The delicate balance of DNA repair enzyme expression is crucial for the maintenance of cellular homeostasis. Overexpression or under-expression of enzymes essential for key cellular processes such as DNA repair, can disrupt mitochondrial function, resulting in cellular toxicity and death. Therefore, maintaining this balance is essential for preserving cell viability and function. This work underscores the importance of fine-tuning DNA repair enzyme levels to avoid detrimental effects on cellular health. Interestingly, while several single-nucleotide polymorphisms (SNPs) within the NEIL enzymes are documented in the COSMIC and dbSNP databases, there are currently no known SNPs within the endogenous NEIL1 MTS. However, known SNPs exist within the NLS that could potentially alter the subcellular localization of the enzyme. Despite this, no current studies have directly addressed this issue, leaving a gap in our understanding of how these SNPs might impact NEIL1's function and subcellular dynamics. Currently, we are in the process of utilizing isogenic clonal cell lines for future investigations aimed at elucidating the impact of NEIL1 expression within the mitochondria on cellular health. Furthermore, this work demonstrates the efficacy of our computational framework (Daly et al., 2021; Johnsten et al., 2022) for engineering functional MTSs.
AUTHOR CONTRIBUTIONS
AP conceived and designed the study. TJ developed the computational framework and performed the computational experiments. MKT and MHE performed the wet laboratory experiments. MKT and AP analyzed the data and drafted the article. MKT, RGB, TJ, and AP edited the article. AP and TJ obtained the funding for the study.
FUNDING INFORMATION
MKT, MHE, and AP are supported by a grant from the National Institutes of Environmental Health Sciences (NIEHS) Outstanding New Environmental Scientist (ONES) R01 grant no.
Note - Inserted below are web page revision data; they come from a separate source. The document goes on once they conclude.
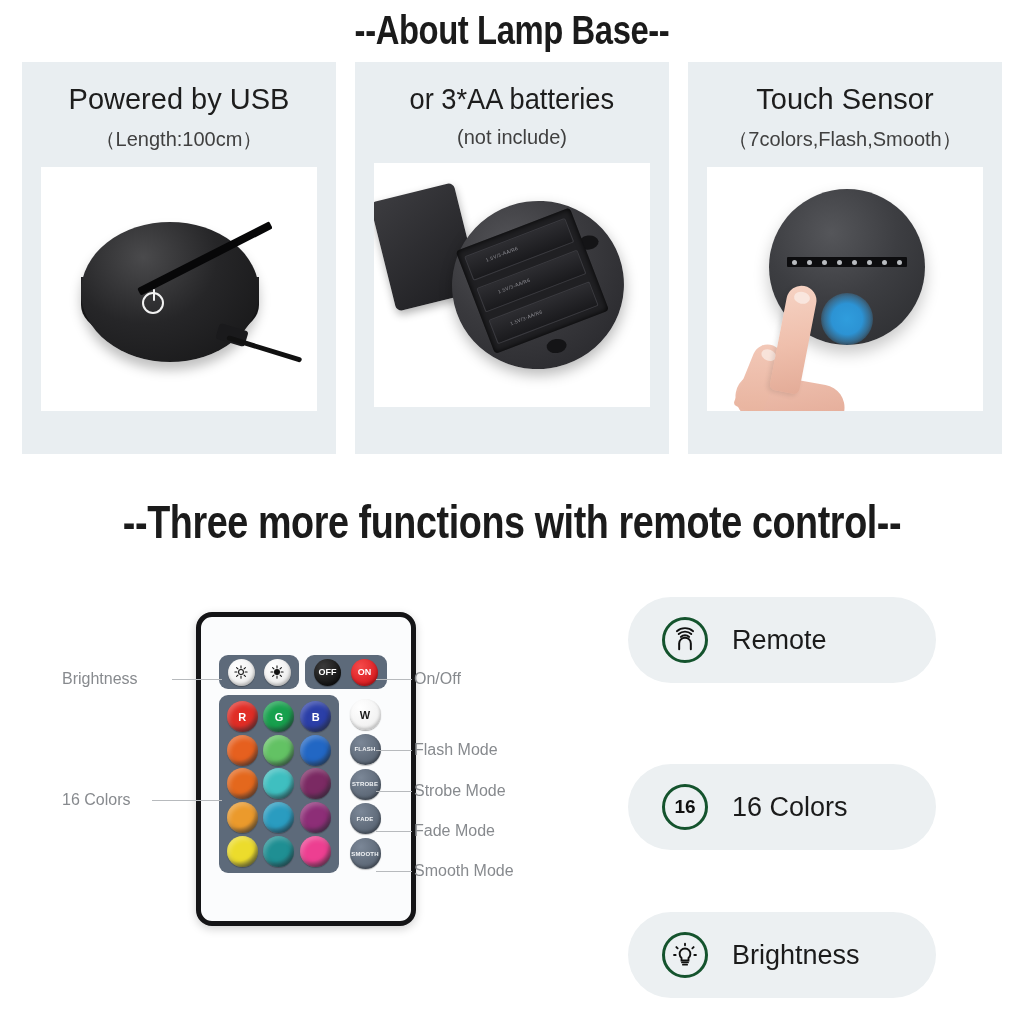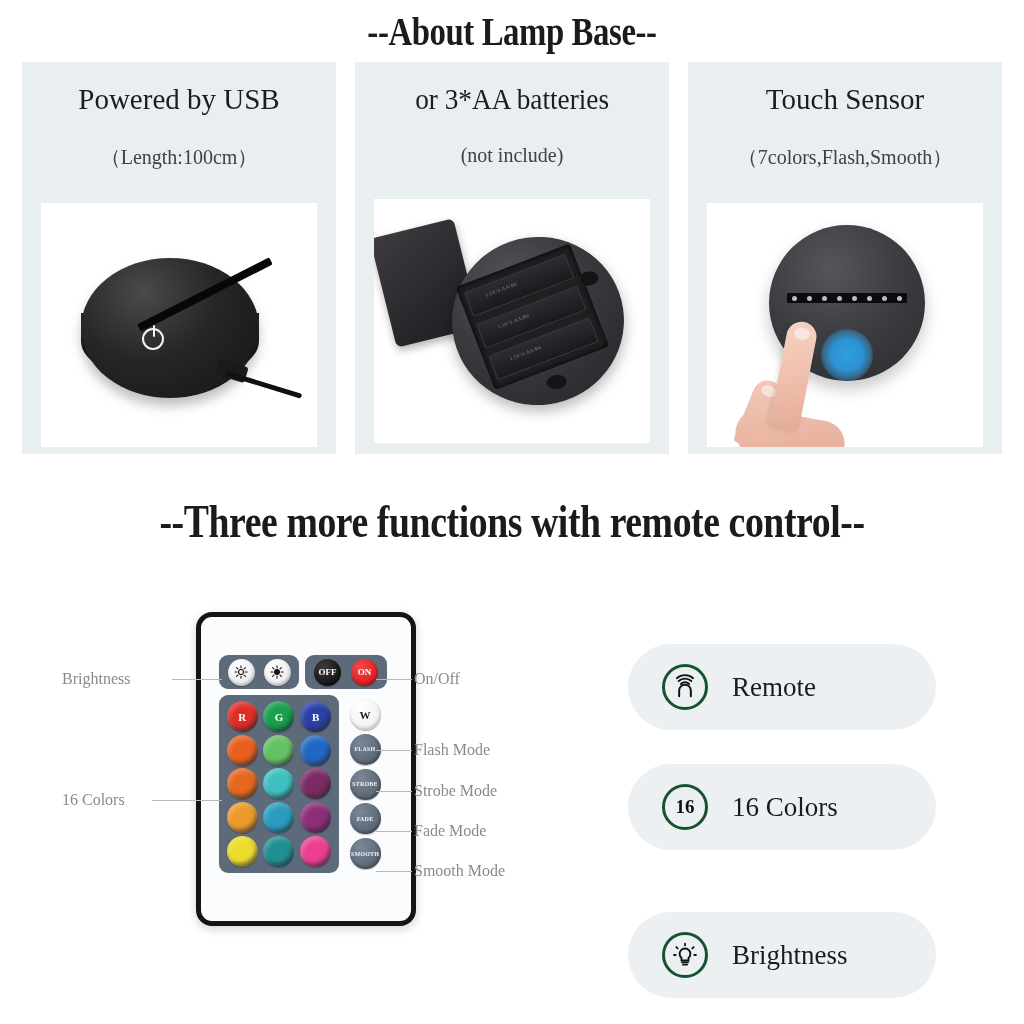"--About Lamp Base--" .stage { font-family: Liberation Serif, serif -> none }
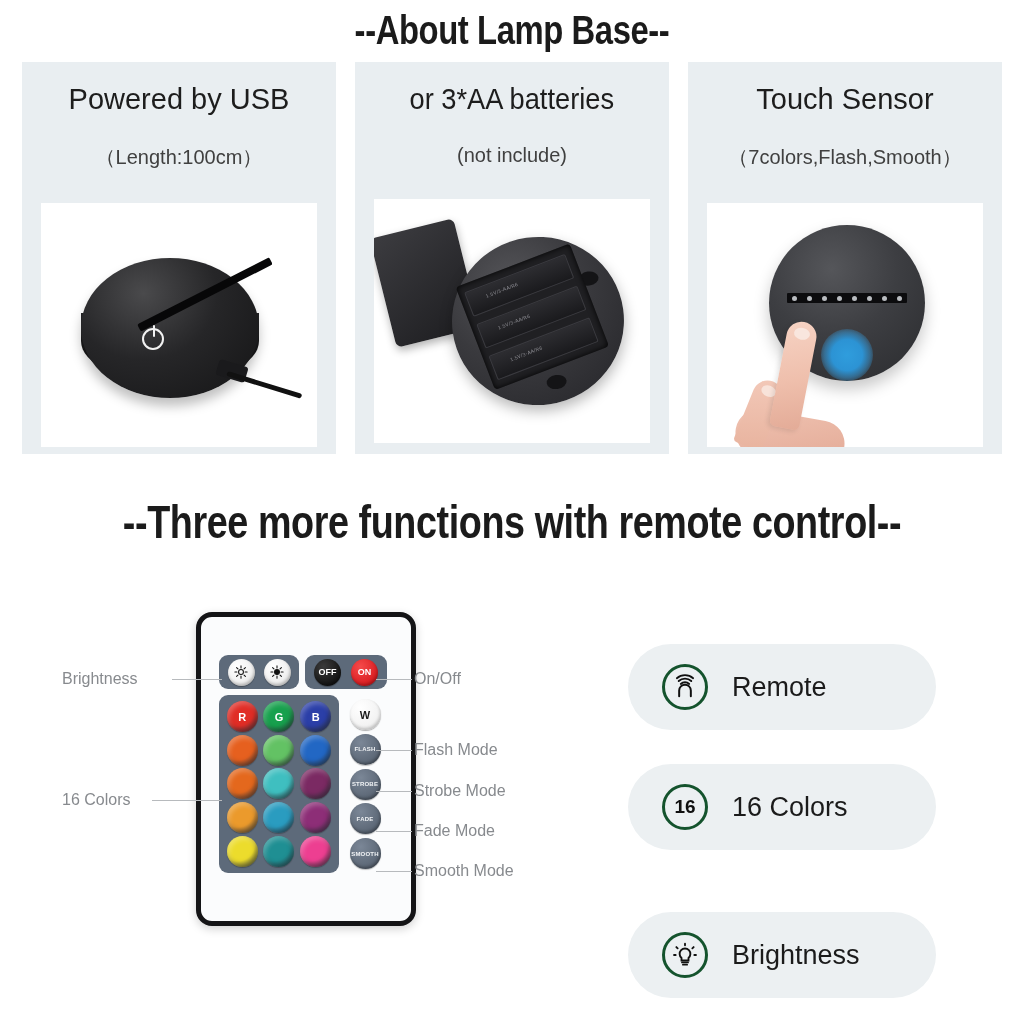"Powered by USB" .panel { gap: 18px -> none }
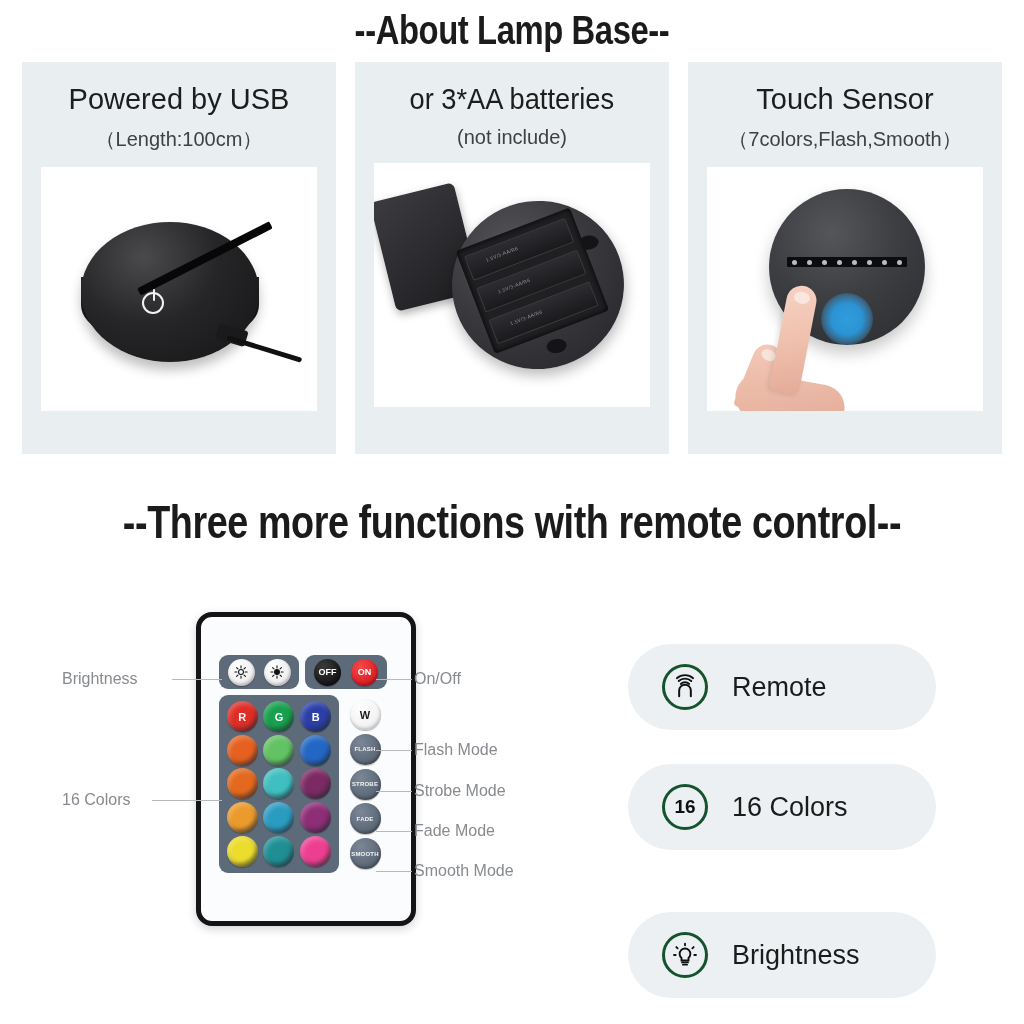"Remote" div.pill { top: 644px -> 597px }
R01ES030084 to AP. Startup funds provided to AP by the University of South Alabama Health Mitchell Cancer Institute are also acknowledged. This work was also supported by startup funds from the School of Computing that were used to purchase some of the materials.
CONFLICT OF INTEREST STATEMENT
The authors declare no conflicts of interest.
Open Research
DATA AVAILABILITY STATEMENT
The data that support the findings of this study are available from the corresponding author upon reasonable request.